Recorded data section start

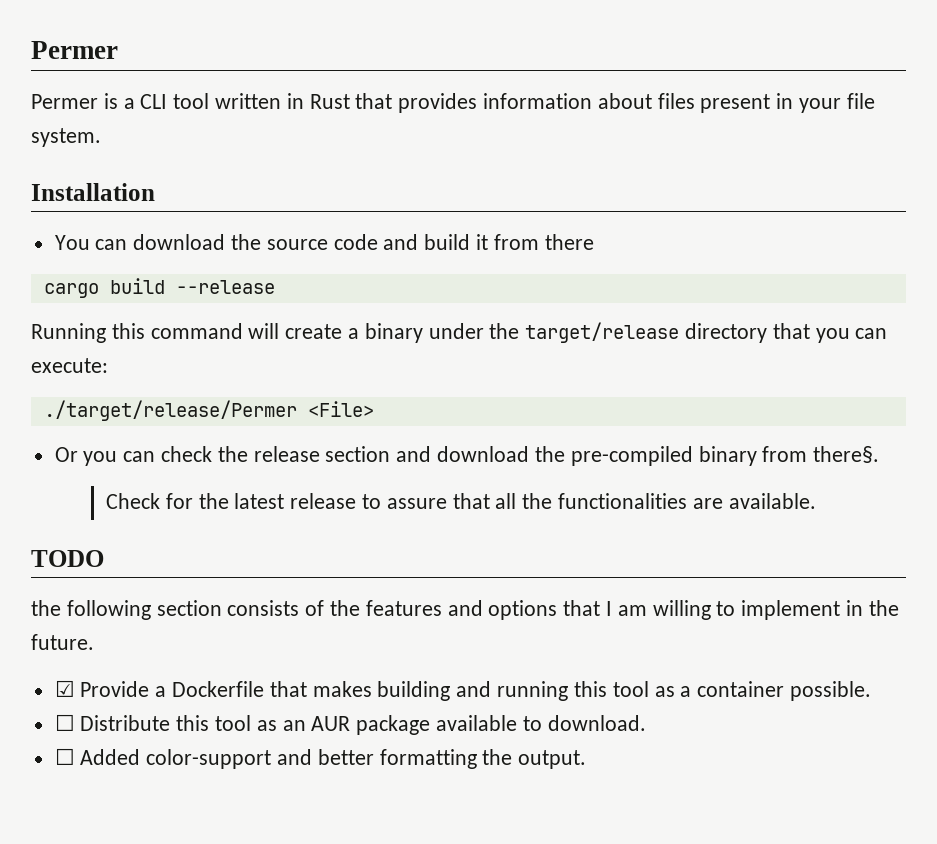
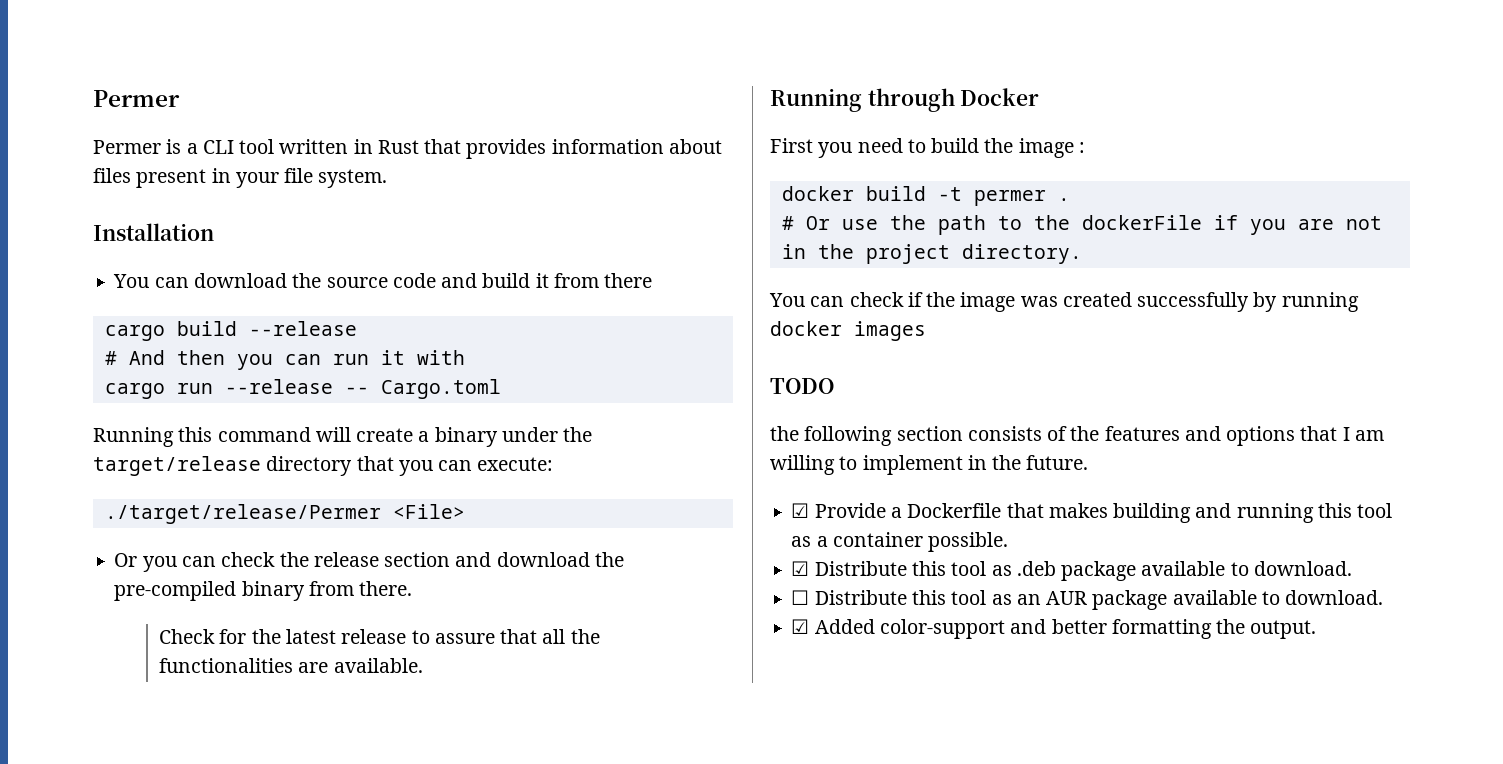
+ # And then you can run it with
+ cargo run --release -- Cargo.toml
- Or you can check the release section and download the pre-compiled binary from there§.
+ Or you can check the release section and download the pre-compiled binary from there.
+ Running through Docker
+ First you need to build the image :
+ docker build -t permer .
+ # Or use the path to the dockerFile if you are not in the project directory.
+ You can check if the image was created successfully by running docker images
+ ☑ Distribute this tool as .deb package available to download.
- ☐ Added color-support and better formatting the output.
+ ☑ Added color-support and better formatting the output.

Recorded data section end

Look at the listing and set down only the lines from its start through the line with "Running through Docker", word for word and without pictures.

+ # And then you can run it with
+ cargo run --release -- Cargo.toml
- Or you can check the release section and download the pre-compiled binary from there§.
+ Or you can check the release section and download the pre-compiled binary from there.
+ Running through Docker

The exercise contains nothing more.